Groot Constantia is een wijnboerderij in Constantia in de Zuid-Afrikaanse stad Kaapstad. Op het terrein wordt al sinds 1684 wijn geproduceerd. Deze wijnen, onder andere Syrah en Merlot, behoren tot de beste ter wereld. Het gebouw, dat in Kaaps-Hollandse stijl is gebouwd, is een nationaal monument en een toeristische attractie.
De boerderij werd in 1684 gesticht door Simon van der Stel. Hij was in 1679 door de VOC benoemd als gouverneur van Kaap de Goede Hoop. In 1685 werd het landgoed officieel aan hem toegekend, door bezoekend VOC-commissaris Hendrik van Rheede ter bevordering van de plantkunde en landbouw aan de Kaap.
Van der Stel bouwde op zijn landgoed een U-vormig huis, waarschijnlijk van onbepleisterde baksteen, met een rieten dak. Toen Van der Stel in 1699 aftrad, ging hij permanent in Constantia wonen, waar hij in 1712 overleed.
In 1716 werd het landgoed in drie delen verkocht: Groot Constantia (met het huis), Klein Constantia (waar een nieuw huis op gebouwd werd) en Bergvliet. Olof Bergh en later Carel Georg Wieser (grondlegger van Groot Constantia als wijnboerderij) wisten de stijgende lijn door Van der Stel ingezet, voort te zetten, maar daarna ging het bergafwaarts. Toen Hendrik Cloete het in 1778 kocht, verkeerden huis en bedrijf zich in een slechte staat. Cloete saneerde beide in de letterlijke zin van het woord.
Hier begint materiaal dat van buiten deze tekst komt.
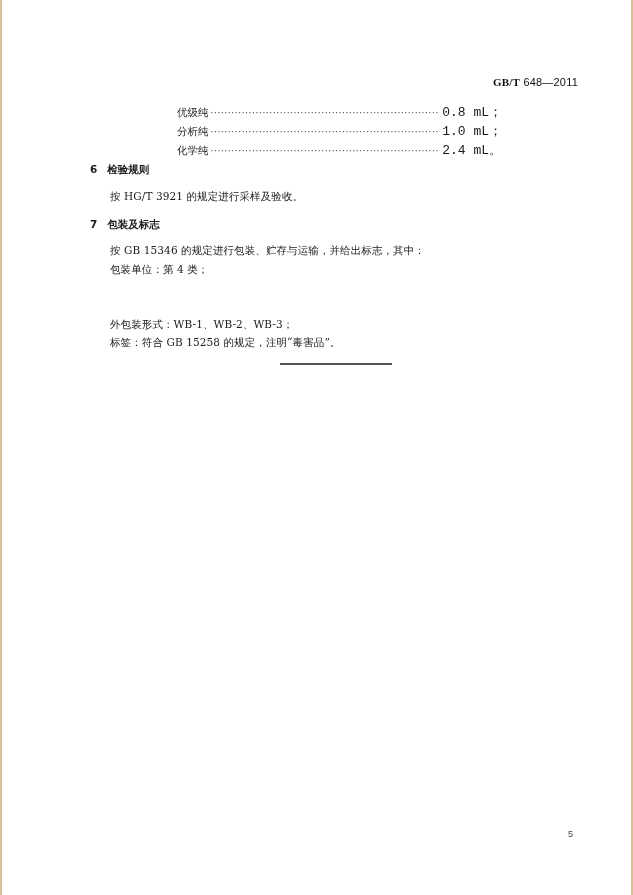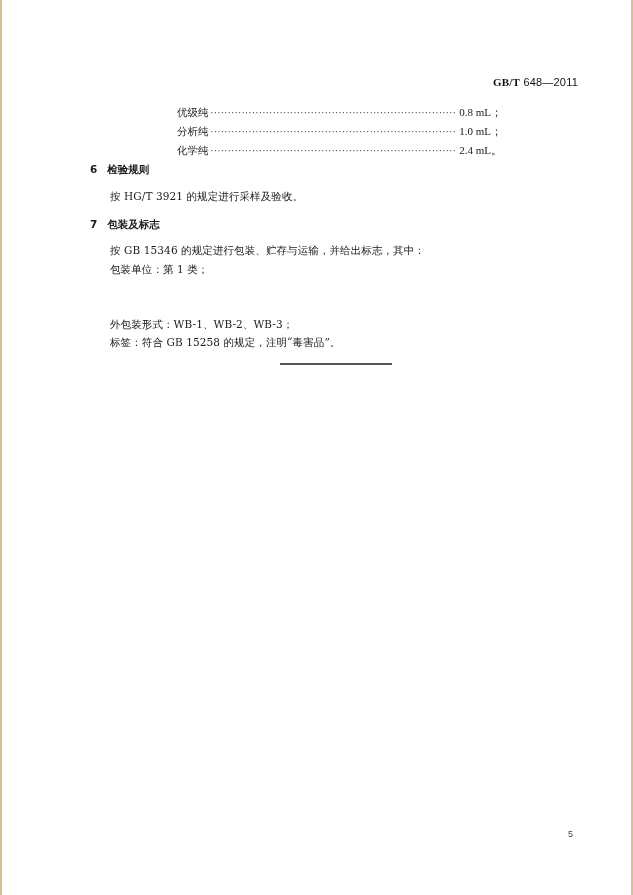"0.8 mL；" .purity-value { font-family: Liberation Serif, serif -> Liberation Mono, monospace; font-size: 11px -> 13px }
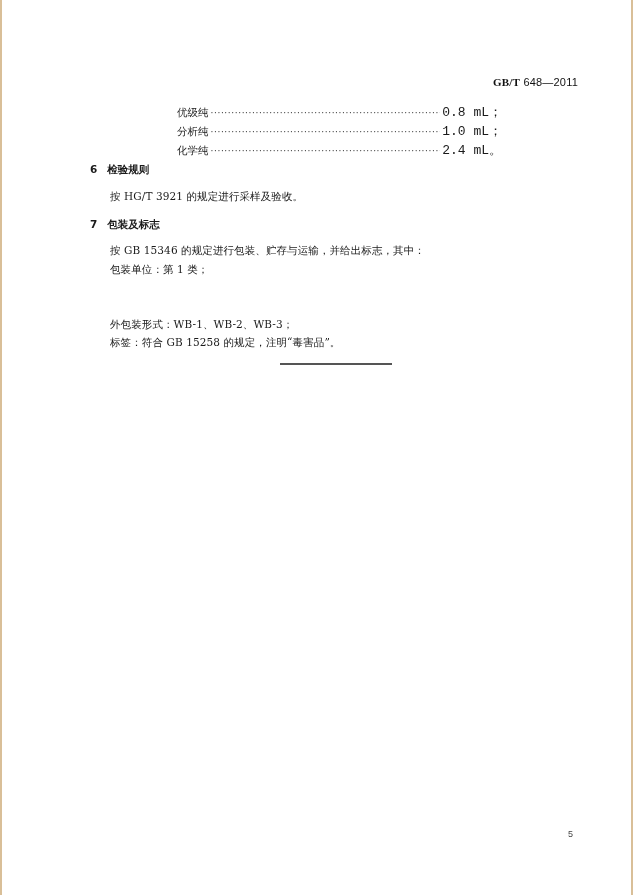"包装单位：第 1 类；" div.body-line { text: 1 -> 4 }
Ten eerste liet Cloete in het verlengde van het huis een wynkelder aanleggen, dat vanwege zijn neoclassieke vormen aan de architect Louis Michel Thibault toegeschreven wordt, hoewel daar geen bewijs voor is. Cloete liet zijn nieuwe wynkelder verfraaien door een weelderig barokke timpaan, gebeeldhouwd door Anton Anreith. Het stelt een allegorie op de wijn voor: een jeugdige Ganymedes, omringd door spelende putti. Hoewel het het jaartal 1791 draagt, is de wynkelder zelf waarschijnlijk enige jaren ouder.
Cloete vernieuwde ook het hoofdhuis ingrijpend. In de restauratie, onder leiding van F.K. Kendall, na de brand in 1925, is aan het licht gekomen hoe deze verbouwing tot stand was gekomen. Cloete liet op de plaats van een smalle gang, aan de achterzijde, een grootse eetzaal bouwen, verving de openslaande ramen door grotere schuiframen, verving het dak, zodat deze ook de nieuwe eetzaal zou overspannen, verhoogde de muren en liet in het midden van de voorgevel de huidige, monumentale siergevel bouwen (zie afbeelding rechts). Ook verhoogde hij het grondniveau voor het huis, waardoor de trap, die het huis van Van der Stel waarschijnlijk bezat, afgebroken kon worden, en kwamen de kelders gedeeltelijk onder de grond kwamen te liggen. Deze kelders werden overigens gebruikt voor opslag en als nestplaats voor gevogelte.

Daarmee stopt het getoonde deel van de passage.